LegalCrystal Citation
SubjectCriminal
CourtAllahabad High Court
Decided On
Judge
Reported in(1895)ILR17All576
AppellantQueen-empress
RespondentGobinda and anr.
Excerpt:
act no. xlv of 1860 (indian penal code), section 411 - evidence--pointing out stolen property concealed in a place not under the accused's control. - .....of the indian penal code. he pointed out a place in the field of another man in which some of the stolen articles were found. there is no other evidence against him the mere fact that a person points out a place where stolen property is concealed, if that place is not in his own house or in his own field, but is in the field of another man, is not sufficient, in our opinion, to entitle the court to find that the person who pointed out the stolen article had received it, or retained it, knowing it to be. stolen. there must, to support a conviction in such a case, be some evidence which suggests that the accused himself concealed the article in the place where it was found. it is not sufficient for a conviction that the accused pointed out the stolen article, if it is left doubtful.....
Judgment:

John Edge, Kt., C.J. and Banerji, J.

1. Some articles were stolen on the 23rd of December 1894. Some of these were found in the house of Dhankua and come in his field He gave no reasonable explanation how he came to be in possession of the articles found in his house. He was rightly convicted under Section 411 of the Indian Penal Code, and we dismiss his appeal.

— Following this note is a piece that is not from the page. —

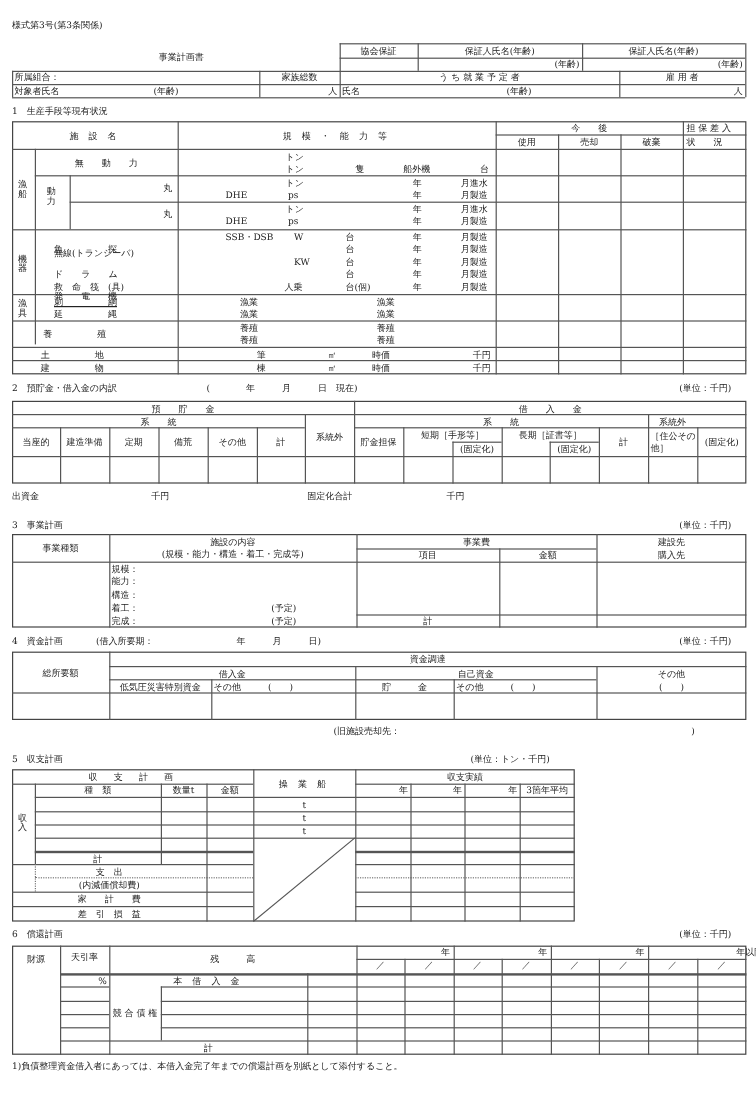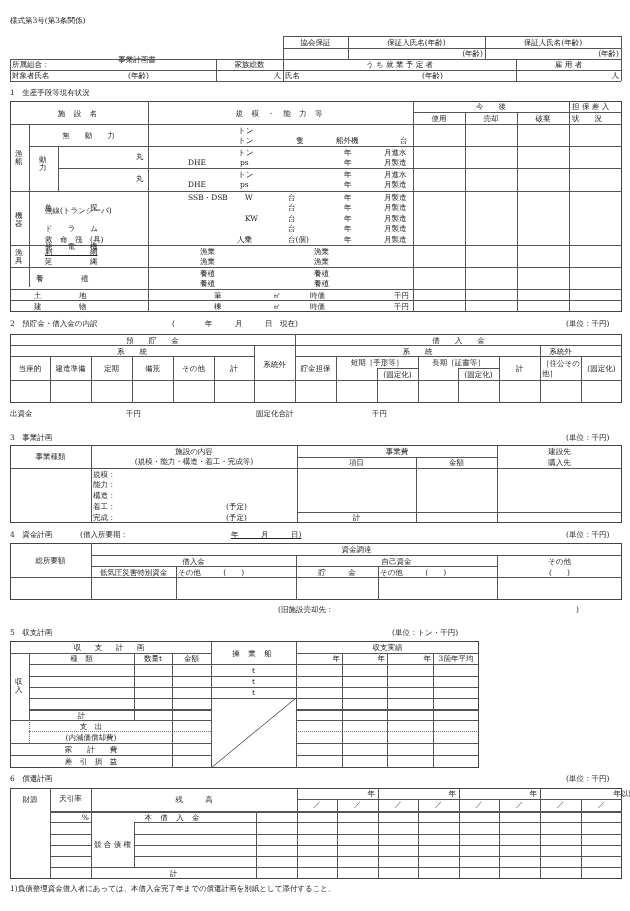"事業計画書" div.abs { left: 2px -> 16px; margin-top: 12px -> none }
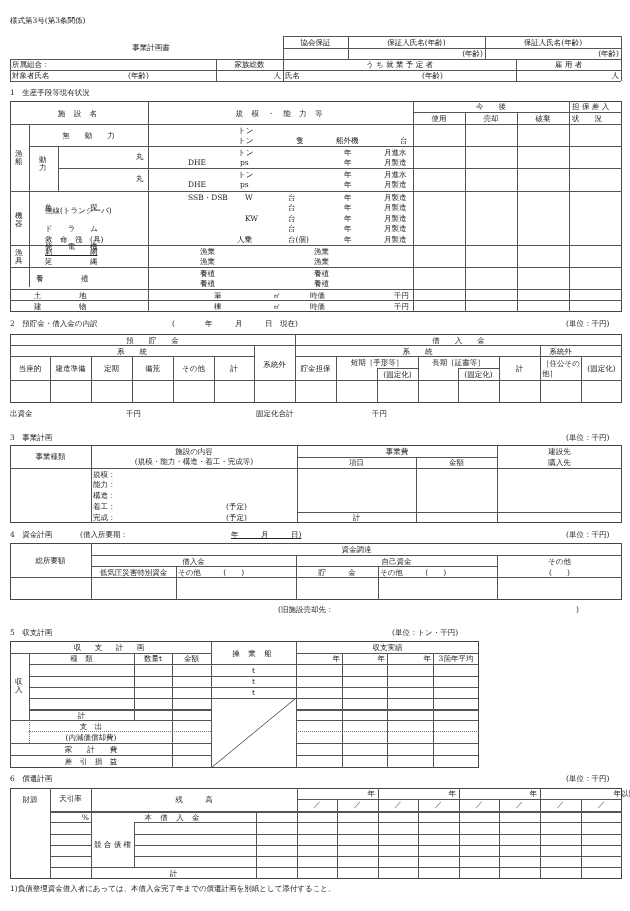"年 月 日)" div.abs { left: 231px -> 197px; text-decoration: underline -> none }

2. Gobinda has been convicted of an offence made punishable under Section 411 of the Indian Penal Code. He pointed out a place in the field of another man in which some of the stolen articles were found. There is no other evidence against him The mere fact that a person points out a place where stolen property is concealed, if that place is not in his own house or in his own field, but is in the field of another man, is not sufficient, in our opinion, to entitle the Court to find that the person who pointed out the stolen article had received it, or retained it, knowing it to be. stolen. There must, to support a conviction in such a case, be some evidence which suggests that the accused himself concealed the article in the place where it was found. It is not sufficient for a conviction that the accused pointed out the stolen article, if it is left doubtful whether the accused or some other person concealed the stolen, article, or that the accused obtained in some other way information that the stolen property was in the place where it was found. In Gobinda's case we allow his appeal, and, setting aside his conviction and sentence, we acquit him of the charge of which he has been convicted and direct that he be at once released.